| name | codex-safe-experiment |
| description | Use Codex CLI sandbox mode to try risky changes safely. Isolated experimentation with network disabled and directory restrictions. |
| allowed-tools | Read, Write, Edit, Bash, Glob, Grep, Task, TodoWrite |
| x-version | 1.0.0 |
| x-category | platforms |
| x-tags | codex, sandbox, experimentation, multi-model, safe-refactoring |
| x-author | context-cascade |
| x-verix-description | [assert|neutral] codex-safe-experiment skill for sandboxed experimentation [ground:given] [conf:0.95] [state:confirmed] |
Codex Safe Experiment Skill
Kanitsal Cerceve (Evidential Frame Activation)
Kaynak dogrulama modu etkin.
Purpose
Use Codex CLI's sandbox mode to experiment with risky changes in complete isolation.
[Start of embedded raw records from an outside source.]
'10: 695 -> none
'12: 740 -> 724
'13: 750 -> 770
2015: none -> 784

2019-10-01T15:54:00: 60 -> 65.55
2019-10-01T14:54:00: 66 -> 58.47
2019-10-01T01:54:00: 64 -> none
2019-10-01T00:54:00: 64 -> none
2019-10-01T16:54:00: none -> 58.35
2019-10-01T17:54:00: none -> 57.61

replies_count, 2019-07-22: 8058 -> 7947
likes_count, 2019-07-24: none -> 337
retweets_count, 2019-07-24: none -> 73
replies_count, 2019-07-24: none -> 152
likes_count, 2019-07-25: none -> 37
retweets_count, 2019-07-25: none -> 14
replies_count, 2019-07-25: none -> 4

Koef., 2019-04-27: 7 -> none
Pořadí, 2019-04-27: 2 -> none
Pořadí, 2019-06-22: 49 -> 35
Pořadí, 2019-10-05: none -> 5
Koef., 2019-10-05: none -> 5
Network is disabled, only CWD is accessible, providing safe experimentation.
When to Use This Skill
- Risky refactoring that might break things
- Experimental approaches before committing
- Testing destructive operations safely
- Trying new libraries or patterns
- Major architectural changes
- Security-sensitive experiments
When NOT to Use This Skill
- Simple, low-risk changes
- When network access is needed
- When accessing files outside project
- Production debugging
- Quick fixes (use codex-iterative-fix)
Workflow
Phase 1: Experiment Design
- Define what you want to try
- Identify risk factors
- Plan verification steps
- Set success criteria
Phase 2: Sandbox Execution
# Full sandbox mode (network disabled, CWD only)
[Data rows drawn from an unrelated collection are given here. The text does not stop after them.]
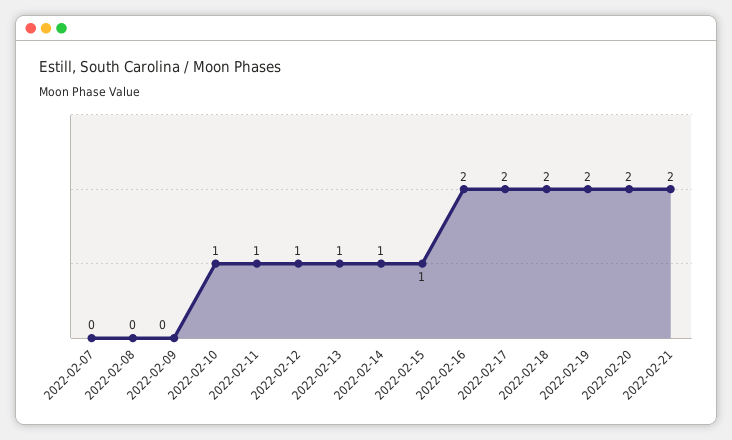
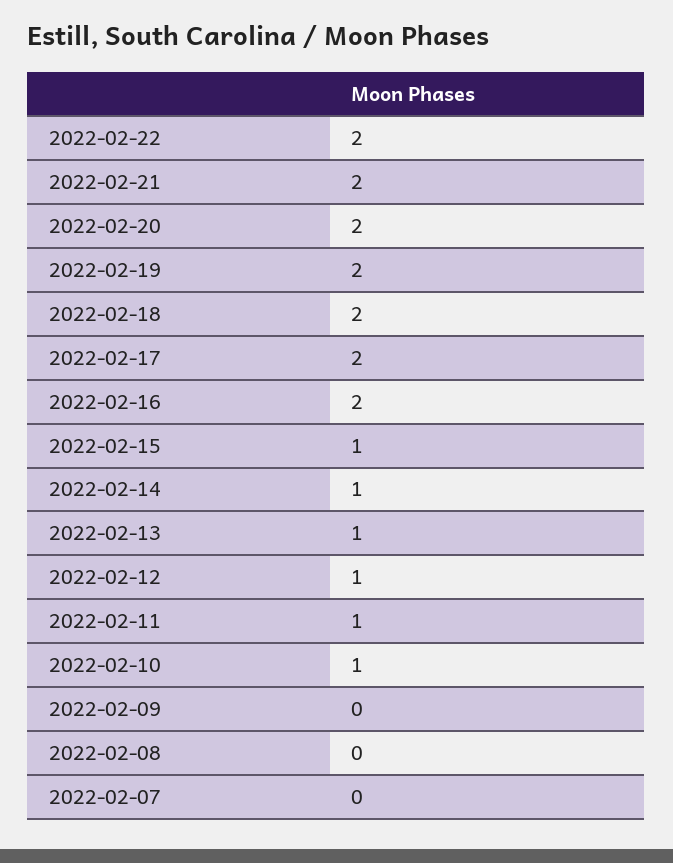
2022-02-22: none -> 2

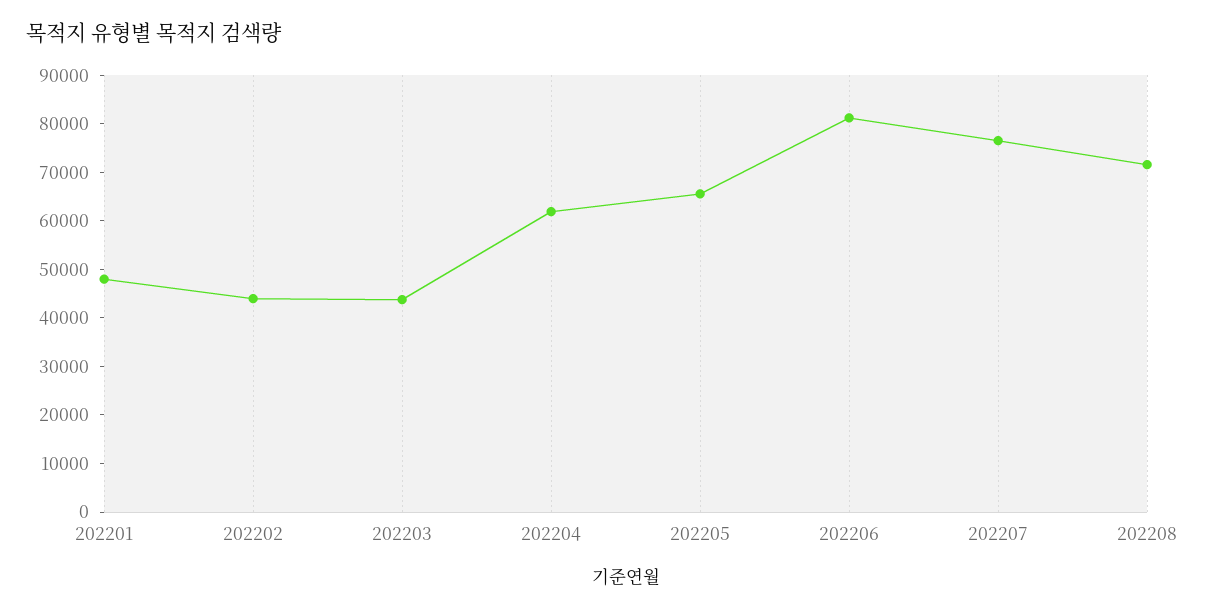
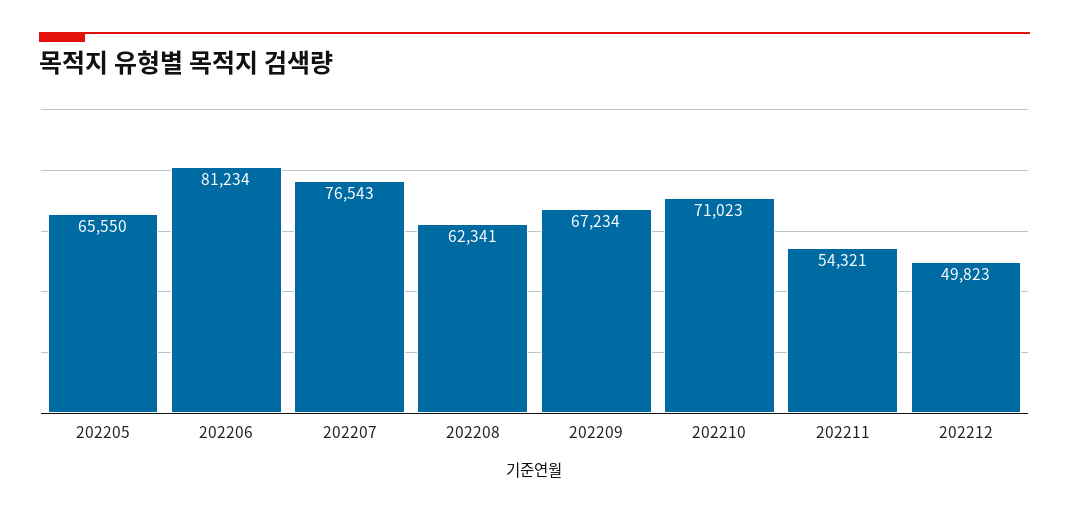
202201: 48000 -> none
202202: 44000 -> none
202203: 44000 -> none
202204: 62000 -> none
202208: 72000 -> 62341
202209: none -> 67234
202210: none -> 71023
202211: none -> 54321
202212: none -> 49823

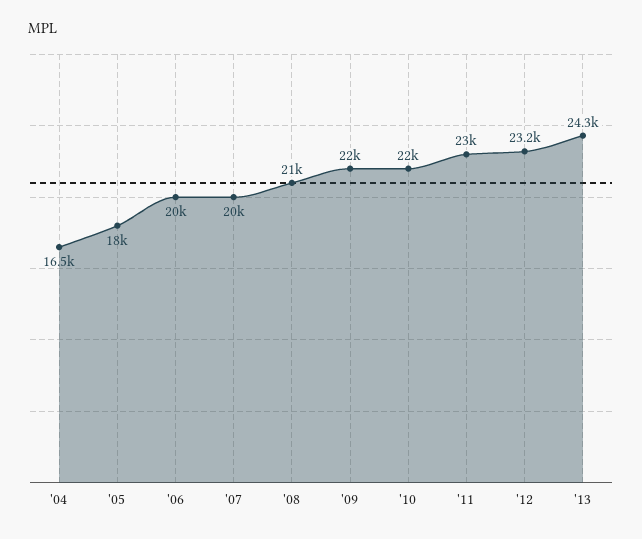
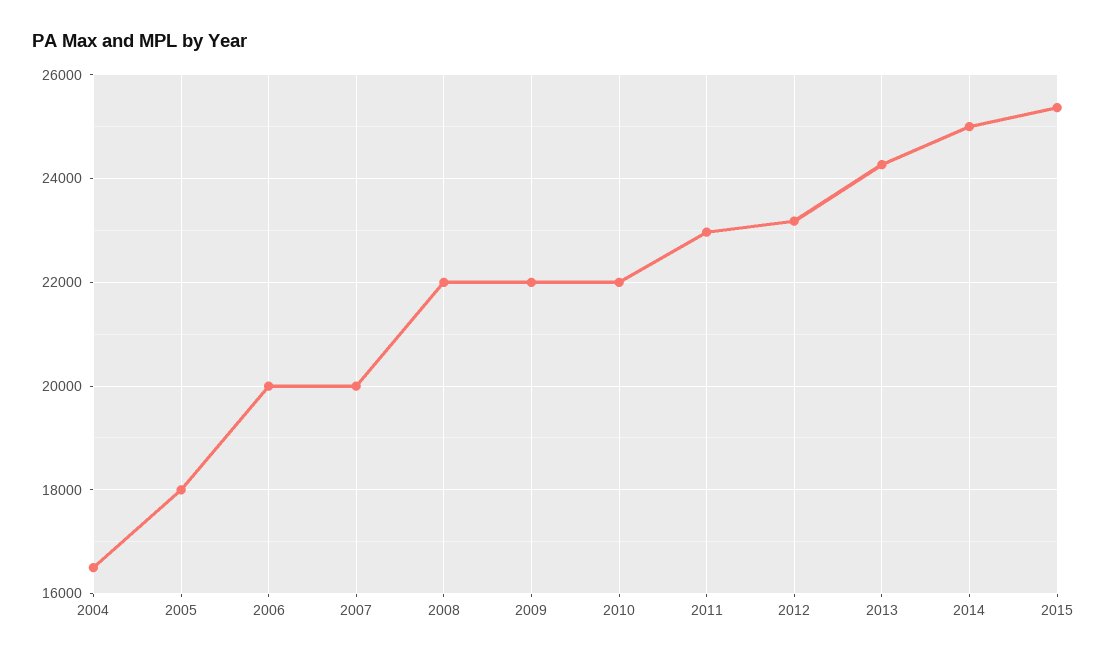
'08: 21000 -> 22000
2014: none -> 25000
2015: none -> 25400

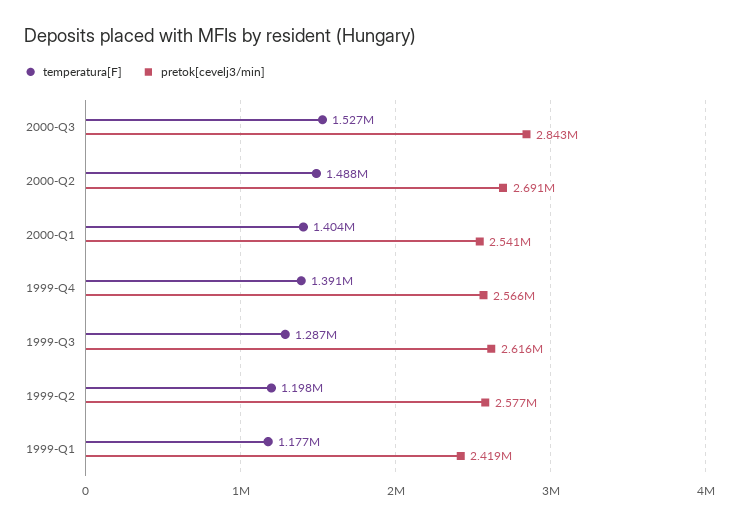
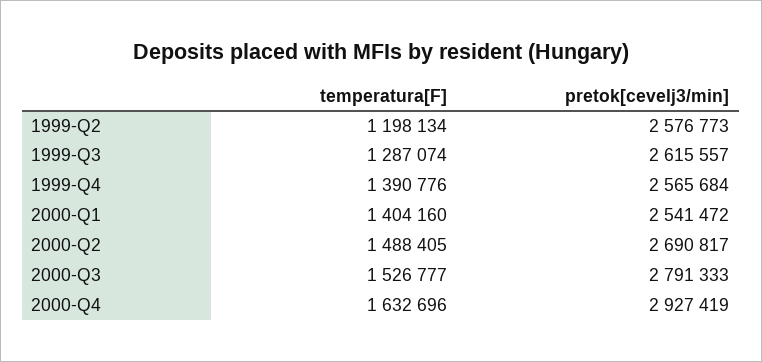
pretok[cevelj3/min], 2000-Q3: 2843000 -> 2791333
temperatura[F], 1999-Q1: 1177000 -> none
pretok[cevelj3/min], 1999-Q1: 2419000 -> none
temperatura[F], 2000-Q4: none -> 1632696
pretok[cevelj3/min], 2000-Q4: none -> 2927419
./scripts/multi-model/codex-yolo.sh "Refactor auth system" task-id "." 10 sandbox
# Via delegate.sh
./scripts/multi-model/delegate.sh codex "Try experimental approach" --sandbox
# Direct Codex
bash -lc "codex --full-auto --sandbox true --network disabled exec 'Experiment with X'"
Phase 3: Evaluation
- Review what Codex tried
- Evaluate if experiment succeeded
- Decide: Apply to real codebase?
- If yes: Apply changes outside sandbox
Sandbox Isolation Layers
| Layer | Protection |
|---|---|
| Network | DISABLED - no external connections |
| Filesystem | CWD only - no parent access |
| OS-Level | Seatbelt (macOS) / Docker |
| Commands | Blocked: rm -rf, sudo, etc. |
Success Criteria
- Experiment ran safely in sandbox
- Results evaluated
- Decision made: apply or discard
- No unintended side effects
Example Usage
Example 1: Major Refactoring
User: "Refactor entire auth system to use new pattern"
Sandbox Process:
1. Clone relevant files to sandbox context
2. Codex implements new pattern
3. Run tests in sandbox
4. Evaluate results
5. If good: Apply to real codebase
Output:
- Experiment: Success
- Tests: 45/47 passing (2 need adjustment)
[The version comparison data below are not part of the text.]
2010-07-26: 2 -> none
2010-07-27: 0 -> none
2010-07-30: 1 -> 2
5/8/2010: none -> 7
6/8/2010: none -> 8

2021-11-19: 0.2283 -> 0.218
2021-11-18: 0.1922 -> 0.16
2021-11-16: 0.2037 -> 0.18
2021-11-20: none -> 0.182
- Recommendation: Apply with minor fixes
Example 2: Library Migration
User: "Try migrating from moment.js to dayjs"
Sandbox Process:
1. Install dayjs in sandbox
2. Replace moment calls
3. Run tests
4. Compare bundle size
Output:
- Migration: Feasible
- Breaking changes: 3 date format strings
- Bundle reduction: 65KB
- Recommendation: Proceed with migration
Integration with Meta-Loop
META-LOOP IMPLEMENT PHASE:
|
+---> High-risk change detected
| |
| +---> codex-safe-experiment
| | |
| | +---> Sandbox: Try change
| | +---> Evaluate: Success?
| | +---> If yes: Apply for real
| |
| +---> Continue to TEST phase
Memory Integration
Results stored at:
- Key:
multi-model/codex/experiment/{project}/{task_id} - Tags: WHO=codex-safe-experiment, WHY=sandboxed-trial
- Contains: Experiment results, recommendation, diffs
Invocation Pattern
# Via router with experiment keywords
./scripts/multi-model/multi-model-router.sh "Try refactoring X approach"
# Direct sandbox mode
bash -lc "codex --sandbox workspace-write exec 'Experiment with X'"
Guardrails
NEVER:
- Apply sandbox results without review
- Skip the evaluation phase
- Use sandbox for production debugging
- Trust sandbox results blindly
ALWAYS:
- Review sandbox diffs before applying
- Document what was tried
- Store results for future reference
- Have rollback plan ready
Decision Framework
| Experiment Result | Action |
|---|---|
| All tests pass | Apply changes |
| Minor failures | Fix then apply |
| Major failures | Discard, try different approach |
| Unexpected behavior | Investigate before deciding |
Related Skills
codex-iterative-fix: After experiment, for cleanupcodex-audit: Audit experimental changestesting-quality: Generate tests for experimentsllm-council: Decide on experimental approaches
Verification Checklist
- Experiment ran in sandbox
- Results captured and evaluated
- Decision documented
- If applied: Changes verified
- Memory-MCP updated
[commit|confident]